Although enterprises have started the process of digital transformation, the conflicting nature of securing data while making it more available has proven to be a challenge. A machine intelligence solution typically works by consuming large sets of structured and unstructured data to create and train models that comprise inputs, outputs, parameters, constraints, and algorithms. The trained model is used to classify, predict, and prescribe newer data and events based on learnings from the training data. More advanced versions would use multiple models and establish a cognitive loop to correct the model as new data comes in.
While it is important to provide the required data access to the machine learning pipeline, such access brings forth security threats. The inputs may contain sensitive information that needs to be protected at all stages of the pipeline. Enterprises must identify the source and nature of all data and classify it. The classification may vary based on industry and compliance needs such as PCI DSS and SOC, but data can usually be categorized under the following broad classifications:
Secret or High-Risk
|Legal requirements that prevent disclosure of data.
Example: credit card information, HIPAA-protected information
Sensitive or Internal
|Information deemed to be sensitive but not high-risk.
Example: NDAs, certain intellectual property,
Personally Identifiable Information (PII)
|Information that can be used to ascertain an individual’s identity.
Example: name, social security number, date of birth
|Information intended for public disclosure; has no bearing on an organization’s obligations for privacy when shared.
Example: public website content
Data lifecycle policies and access policies are defined for each of these classes of data after assessing the level of risk and business needs. All machine learning and analytics solutions must comply with the existing enterprise privacy and security policies; for instance, confidential data such as credit card information may be required for analysis from a business perspective, but security policies must ensure that the data never leaves the logical network perimeter defined for such data. Alternative solutions must be explored, such as using a random, unidentifiable token as a representative for analysis in place of actual confidential data, or having the algorithm come to the data and run inside a secure network perimeter zone instead of having the data transmitted to the algorithm. Aside from the traditional data security and privacy concerns, enterprises must also consider challenges unique to machine intelligence and analytics. Attackers could use adversarial techniques to:
- Compromise privacy by reverse engineering inputs from published outputs. For example, an analyzed output such as the average compensation of all employees in a geographical location may be published without any PII. However, if an employee leaves the organization and another public dataset discloses the geographical location of the employee, the difference in the published averages can be used to compute the compensation of the employee, thereby breaching privacy. Audits of published data must be conducted as part of security reviews to prevent such accidental exposures. Researchers and practitioners have also prescribed security best practices (such as differential privacy, deferred publishing) that should be adhered to when implementing machine intelligence solutions.
- Compromise predictive outputs by introducing malicious training data. For example, an online marketplace may use publicly generated data, such as reviews and pictures, to predict the ranked relevance of a product for particular keywords.

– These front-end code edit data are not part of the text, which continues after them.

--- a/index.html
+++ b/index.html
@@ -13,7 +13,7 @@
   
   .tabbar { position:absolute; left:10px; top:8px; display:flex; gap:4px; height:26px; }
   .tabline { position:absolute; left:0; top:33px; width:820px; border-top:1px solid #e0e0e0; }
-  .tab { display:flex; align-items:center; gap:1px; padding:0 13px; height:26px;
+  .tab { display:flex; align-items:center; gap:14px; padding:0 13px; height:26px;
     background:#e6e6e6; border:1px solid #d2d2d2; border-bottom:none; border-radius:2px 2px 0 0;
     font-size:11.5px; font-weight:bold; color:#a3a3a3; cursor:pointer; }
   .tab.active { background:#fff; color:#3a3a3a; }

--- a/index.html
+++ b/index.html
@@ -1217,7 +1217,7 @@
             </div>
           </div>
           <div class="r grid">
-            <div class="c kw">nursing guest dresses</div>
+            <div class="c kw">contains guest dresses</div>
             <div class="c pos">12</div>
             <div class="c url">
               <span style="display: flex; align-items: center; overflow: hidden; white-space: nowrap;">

If a malicious user can predict the outcome of the model, they may introduce fake pictures and reviews to poison the learning pipeline and manipulate the output for particular products or keywords.
- Engage in IP theft of the model itself. For example, an online real estate portal can publish a proprietary model for public consumption such that it predicts the listing price of a property when given certain inputs. A malicious attacker may be able to provide a multitude of inputs to such a service and use the outputs to train their own model, thereby duplicating the proprietary learning algorithm without having direct access to it.

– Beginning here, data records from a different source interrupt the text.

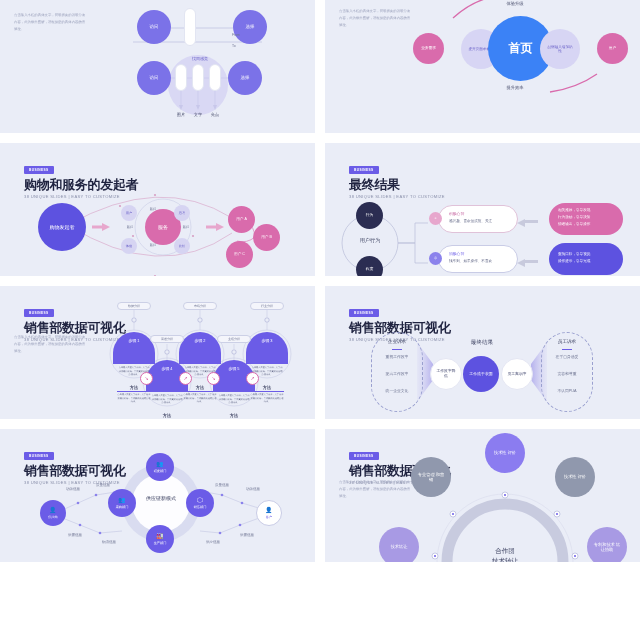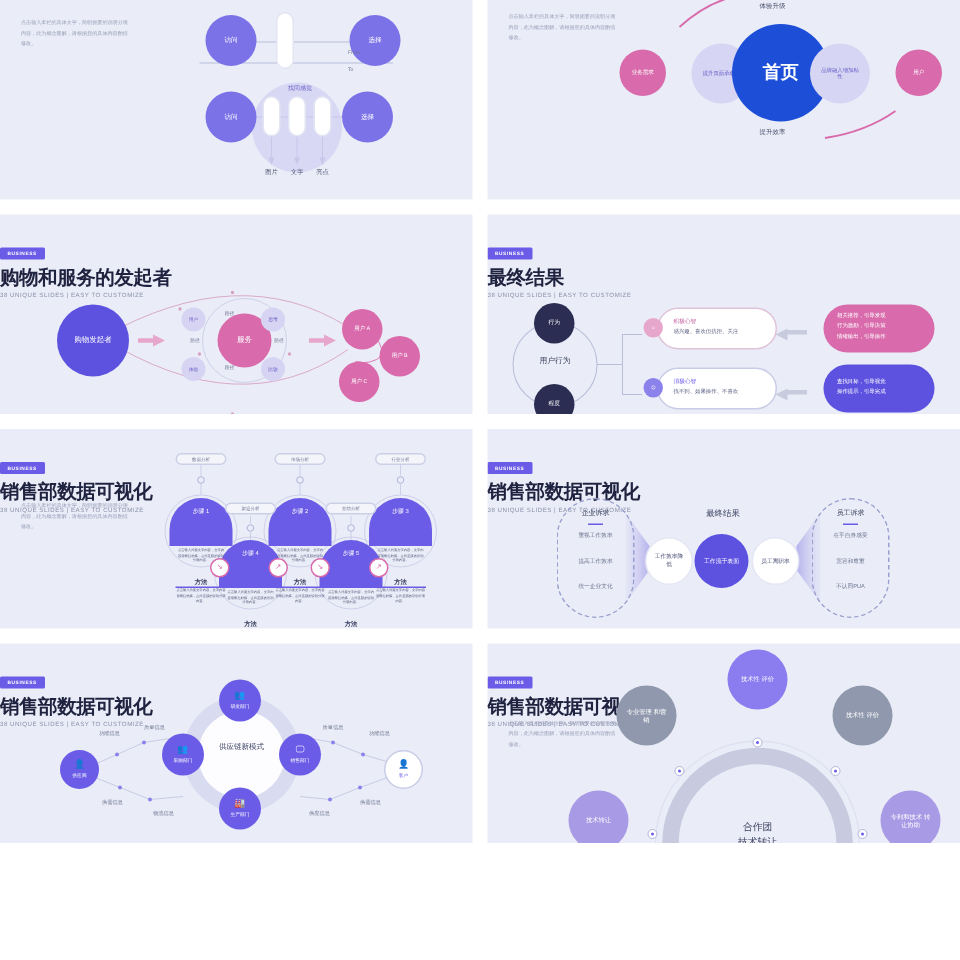--- a/index.html
+++ b/index.html
@@ -100,7 +100,7 @@
     <div class="circle" style="left:136px;top:29px;width:40px;height:40px;background:#d7d5f4;color:#6b62c9;font-size:3.6px;">
       <span style="width:26px;display:block;">提升页面承载率</span>
     </div>
-    <div class="circle" style="left:163px;top:16px;width:65px;height:65px;background:#1d4ed8;font-size:12px;font-weight:600;">
+    <div class="circle" style="left:163px;top:16px;width:65px;height:65px;background:#3b82f6;font-size:12px;font-weight:600;">
       <span>首页</span>
     </div>
     <div class="circle" style="left:215px;top:29px;width:40px;height:40px;background:#d7d5f4;color:#6b62c9;font-size:3.6px;">

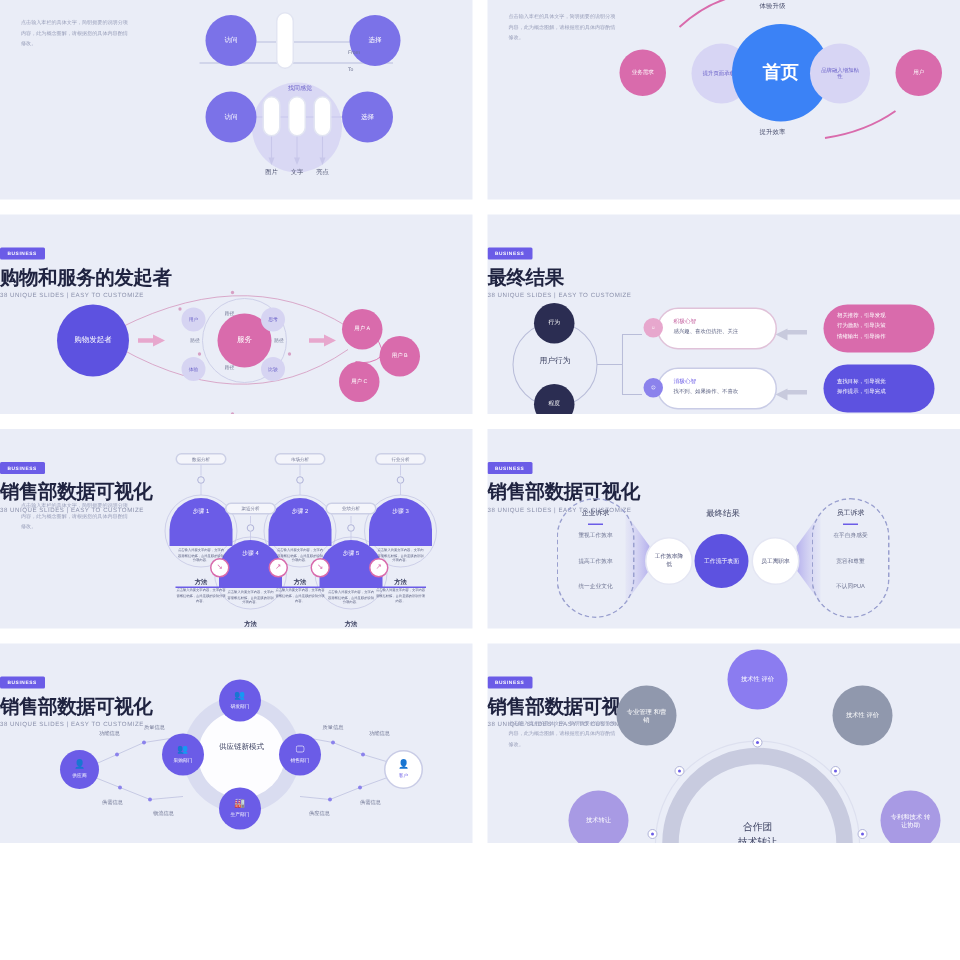--- a/index.html
+++ b/index.html
@@ -8,7 +8,7 @@
   #grid { display:grid; grid-template-columns:315px 315px; grid-auto-rows:133px;
     column-gap:10px; row-gap:10px; padding:0px 0 0 0; }
   .slide { background:#eaedf7; position:relative; overflow:hidden; }
-  .hdr { position:absolute; left:0; top:14px; }
+  .hdr { position:absolute; left:24px; top:14px; }
   .badge { display:inline-block; background:#6b5ce7; color:#fff; font-size:3.2px;
     letter-spacing:.4px; padding:2px 5px; border-radius:1px; font-weight:700; }
   .title { font-size:13px; font-weight:700; color:#1f2340; margin-top:3px;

To ensure a machine intelligence solution is compliant with data security policies, logs and reporting trails must be maintained. This is a shared responsibility between security and business stakeholders to ensure safety and privacy standards are met while serving business needs .
Enterprises may also run into data rights and ownership issues when working with cloud service providers. Enterprises need to consider the complexity of these factors when deciding on an on-premise or cloud analytics solution. Running analytics where the data is, is a good strategy to begin digital intelligence initiatives.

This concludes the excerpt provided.